**Exercise prompt:** All the data should be printed again exactly as written.

**Data listing:**
☆ ☆ ☆ ☆
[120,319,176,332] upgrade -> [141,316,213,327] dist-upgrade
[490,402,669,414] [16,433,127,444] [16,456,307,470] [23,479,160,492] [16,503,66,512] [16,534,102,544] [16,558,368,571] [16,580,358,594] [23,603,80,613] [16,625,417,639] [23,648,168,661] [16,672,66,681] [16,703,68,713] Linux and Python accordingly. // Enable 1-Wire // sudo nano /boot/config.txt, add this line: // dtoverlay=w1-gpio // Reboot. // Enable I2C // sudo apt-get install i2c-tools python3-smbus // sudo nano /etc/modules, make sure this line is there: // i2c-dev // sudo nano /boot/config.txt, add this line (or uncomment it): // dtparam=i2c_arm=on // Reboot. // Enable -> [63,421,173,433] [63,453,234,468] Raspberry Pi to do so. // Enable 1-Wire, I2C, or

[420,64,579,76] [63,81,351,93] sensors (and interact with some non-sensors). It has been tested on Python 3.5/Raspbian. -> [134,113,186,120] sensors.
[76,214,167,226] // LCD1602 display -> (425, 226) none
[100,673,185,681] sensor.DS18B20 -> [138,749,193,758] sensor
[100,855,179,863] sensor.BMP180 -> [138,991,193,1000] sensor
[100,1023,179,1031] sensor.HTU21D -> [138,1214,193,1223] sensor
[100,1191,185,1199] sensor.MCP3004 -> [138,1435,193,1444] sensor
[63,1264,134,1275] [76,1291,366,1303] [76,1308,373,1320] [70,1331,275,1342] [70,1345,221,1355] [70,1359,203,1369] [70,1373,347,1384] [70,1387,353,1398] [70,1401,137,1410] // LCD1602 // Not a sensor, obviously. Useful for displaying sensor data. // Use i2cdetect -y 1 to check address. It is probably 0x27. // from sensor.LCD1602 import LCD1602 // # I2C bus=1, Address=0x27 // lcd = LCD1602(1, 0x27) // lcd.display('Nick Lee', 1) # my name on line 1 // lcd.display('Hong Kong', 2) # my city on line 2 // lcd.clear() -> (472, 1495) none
☆ ☆ ☆ ☆
**Response area:**
[120,319,176,332] upgrade -> [141,316,213,327] dist-upgrade
[490,402,669,414] [16,433,127,444] [16,456,307,470] [23,479,160,492] [16,503,66,512] [16,534,102,544] [16,558,368,571] [16,580,358,594] [23,603,80,613] [16,625,417,639] [23,648,168,661] [16,672,66,681] [16,703,68,713] Linux and Python accordingly. // Enable 1-Wire // sudo nano /boot/config.txt, add this line: // dtoverlay=w1-gpio // Reboot. // Enable I2C // sudo apt-get install i2c-tools python3-smbus // sudo nano /etc/modules, make sure this line is there: // i2c-dev // sudo nano /boot/config.txt, add this line (or uncomment it): // dtparam=i2c_arm=on // Reboot. // Enable -> [63,421,173,433] [63,453,234,468] Raspberry Pi to do so. // Enable 1-Wire, I2C, or

[420,64,579,76] [63,81,351,93] sensors (and interact with some non-sensors). It has been tested on Python 3.5/Raspbian. -> [134,113,186,120] sensors.
[76,214,167,226] // LCD1602 display -> (425, 226) none
[100,673,185,681] sensor.DS18B20 -> [138,749,193,758] sensor
[100,855,179,863] sensor.BMP180 -> [138,991,193,1000] sensor
[100,1023,179,1031] sensor.HTU21D -> [138,1214,193,1223] sensor
[100,1191,185,1199] sensor.MCP3004 -> [138,1435,193,1444] sensor
[63,1264,134,1275] [76,1291,366,1303] [76,1308,373,1320] [70,1331,275,1342] [70,1345,221,1355] [70,1359,203,1369] [70,1373,347,1384] [70,1387,353,1398] [70,1401,137,1410] // LCD1602 // Not a sensor, obviously. Useful for displaying sensor data. // Use i2cdetect -y 1 to check address. It is probably 0x27. // from sensor.LCD1602 import LCD1602 // # I2C bus=1, Address=0x27 // lcd = LCD1602(1, 0x27) // lcd.display('Nick Lee', 1) # my name on line 1 // lcd.display('Hong Kong', 2) # my city on line 2 // lcd.clear() -> (472, 1495) none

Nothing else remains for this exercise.